### TASK DETAILS
From the line that contains "padding: 3.4px 0; font-size: 8px;" to the last line of the records below, retype each line exactly; leave out everything else.
─── THE DATA ───
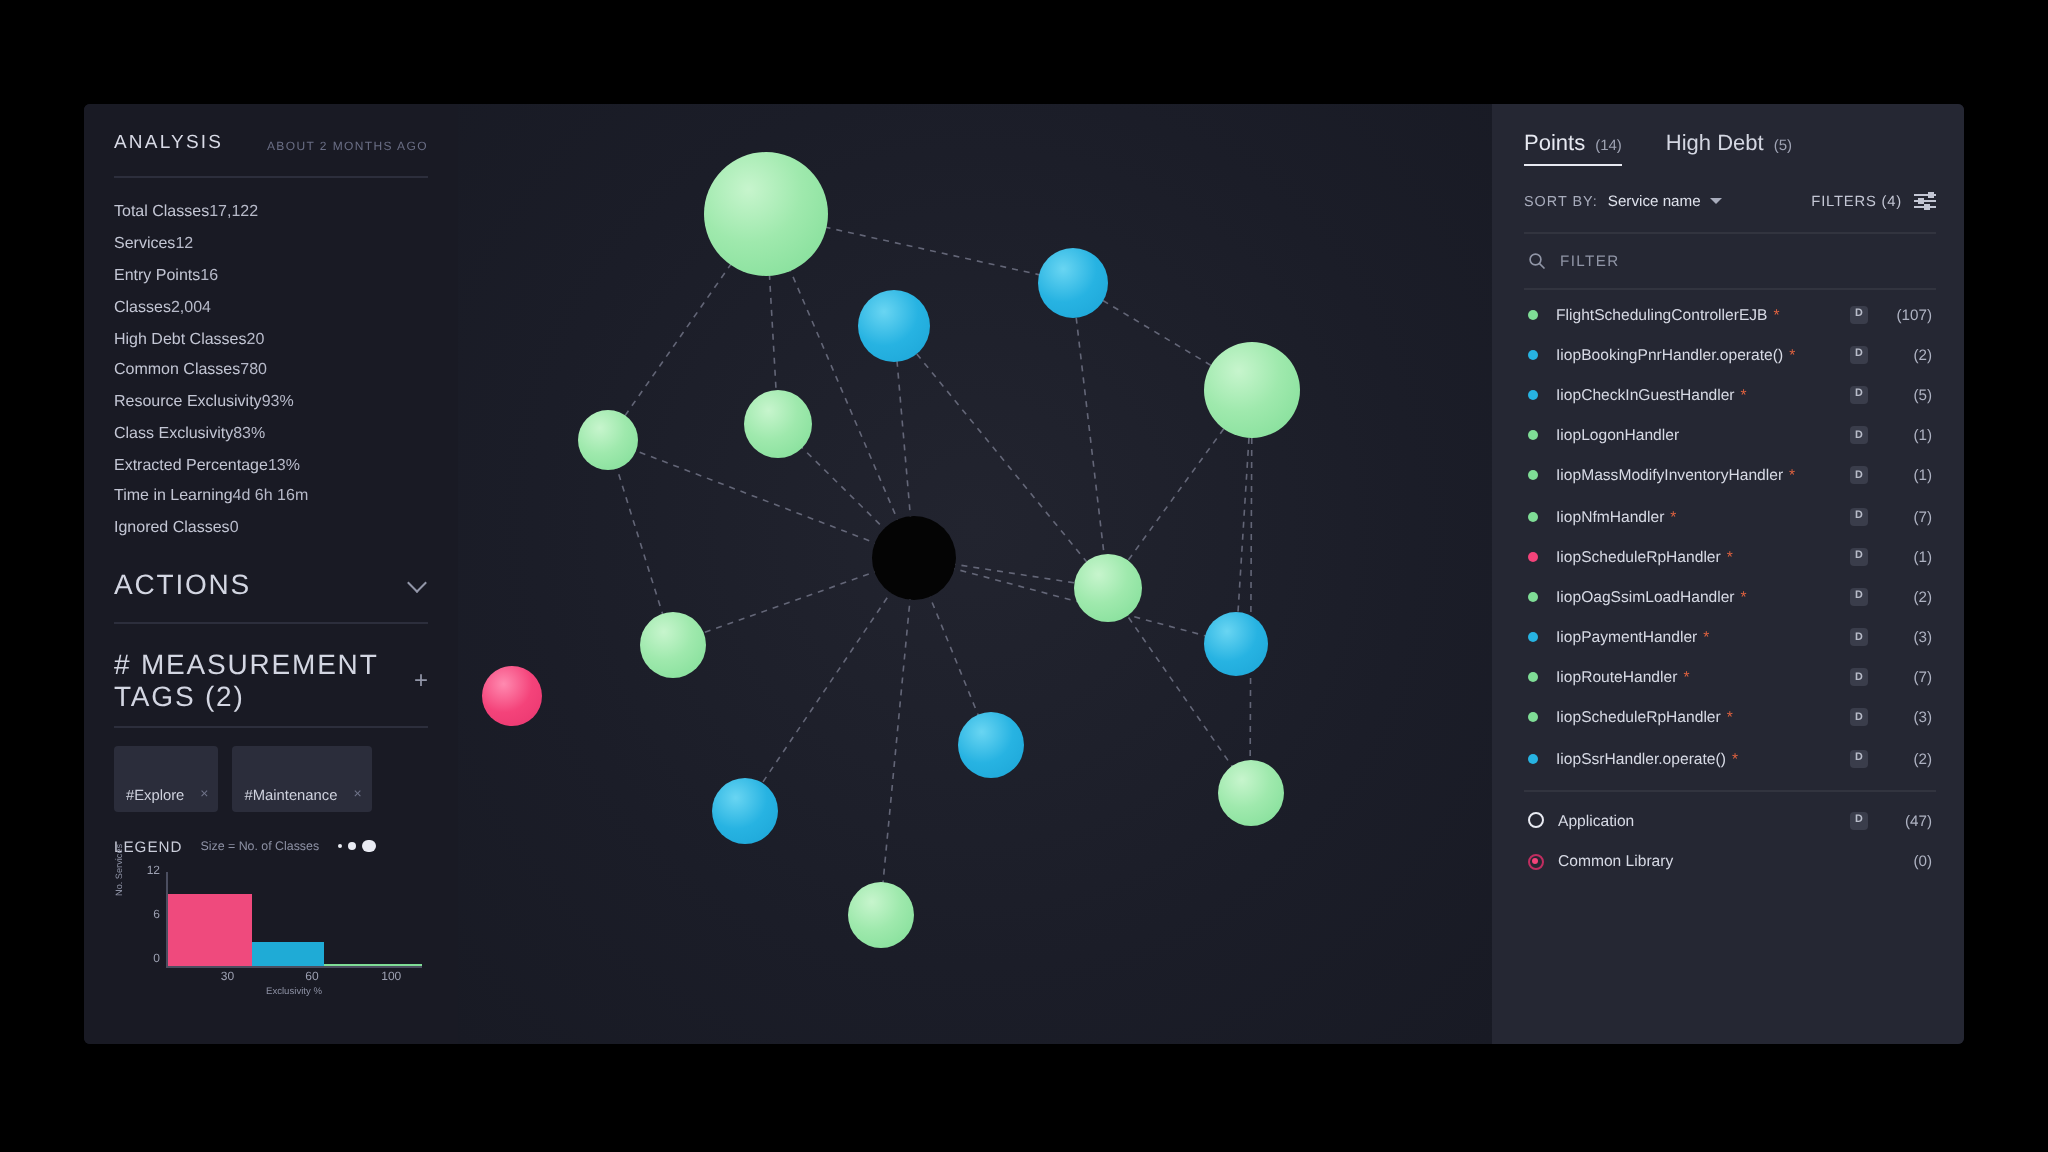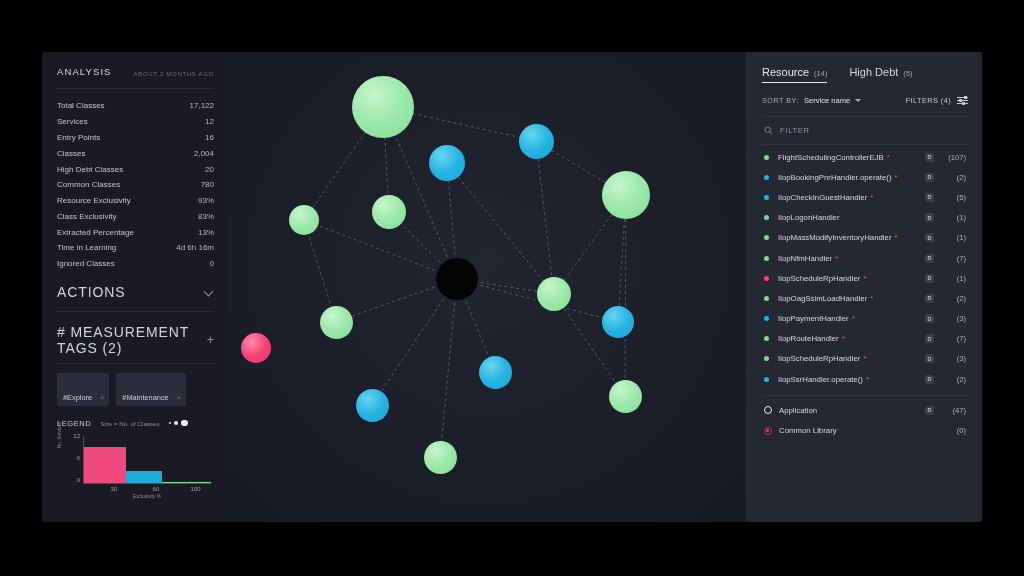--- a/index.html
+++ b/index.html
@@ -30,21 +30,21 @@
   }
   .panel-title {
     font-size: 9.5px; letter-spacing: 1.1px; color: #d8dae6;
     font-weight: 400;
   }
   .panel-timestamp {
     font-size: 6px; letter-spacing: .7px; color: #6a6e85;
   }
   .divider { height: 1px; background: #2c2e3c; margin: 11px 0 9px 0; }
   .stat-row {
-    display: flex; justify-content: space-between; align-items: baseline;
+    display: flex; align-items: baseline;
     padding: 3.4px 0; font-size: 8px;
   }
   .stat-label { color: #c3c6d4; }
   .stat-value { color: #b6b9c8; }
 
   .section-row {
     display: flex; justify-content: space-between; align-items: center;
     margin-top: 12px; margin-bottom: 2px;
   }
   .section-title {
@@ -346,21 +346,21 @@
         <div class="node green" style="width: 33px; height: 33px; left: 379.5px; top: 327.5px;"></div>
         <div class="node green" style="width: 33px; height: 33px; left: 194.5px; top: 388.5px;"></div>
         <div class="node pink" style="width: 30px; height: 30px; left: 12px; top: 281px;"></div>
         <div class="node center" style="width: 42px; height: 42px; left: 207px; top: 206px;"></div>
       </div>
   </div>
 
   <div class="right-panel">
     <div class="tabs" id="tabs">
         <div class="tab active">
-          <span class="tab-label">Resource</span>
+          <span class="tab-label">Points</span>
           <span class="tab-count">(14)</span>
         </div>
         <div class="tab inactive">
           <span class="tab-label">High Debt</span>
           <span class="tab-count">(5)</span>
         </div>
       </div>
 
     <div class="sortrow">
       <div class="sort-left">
───
### YOUR RESPONSE
     padding: 3.4px 0; font-size: 8px;
   }
   .stat-label { color: #c3c6d4; }
   .stat-value { color: #b6b9c8; }
 
   .section-row {
     display: flex; justify-content: space-between; align-items: center;
     margin-top: 12px; margin-bottom: 2px;
   }
   .section-title {
@@ -346,21 +346,21 @@
         <div class="node green" style="width: 33px; height: 33px; left: 379.5px; top: 327.5px;"></div>
         <div class="node green" style="width: 33px; height: 33px; left: 194.5px; top: 388.5px;"></div>
         <div class="node pink" style="width: 30px; height: 30px; left: 12px; top: 281px;"></div>
         <div class="node center" style="width: 42px; height: 42px; left: 207px; top: 206px;"></div>
       </div>
   </div>
 
   <div class="right-panel">
     <div class="tabs" id="tabs">
         <div class="tab active">
-          <span class="tab-label">Resource</span>
+          <span class="tab-label">Points</span>
           <span class="tab-count">(14)</span>
         </div>
         <div class="tab inactive">
           <span class="tab-label">High Debt</span>
           <span class="tab-count">(5)</span>
         </div>
       </div>
 
     <div class="sortrow">
       <div class="sort-left">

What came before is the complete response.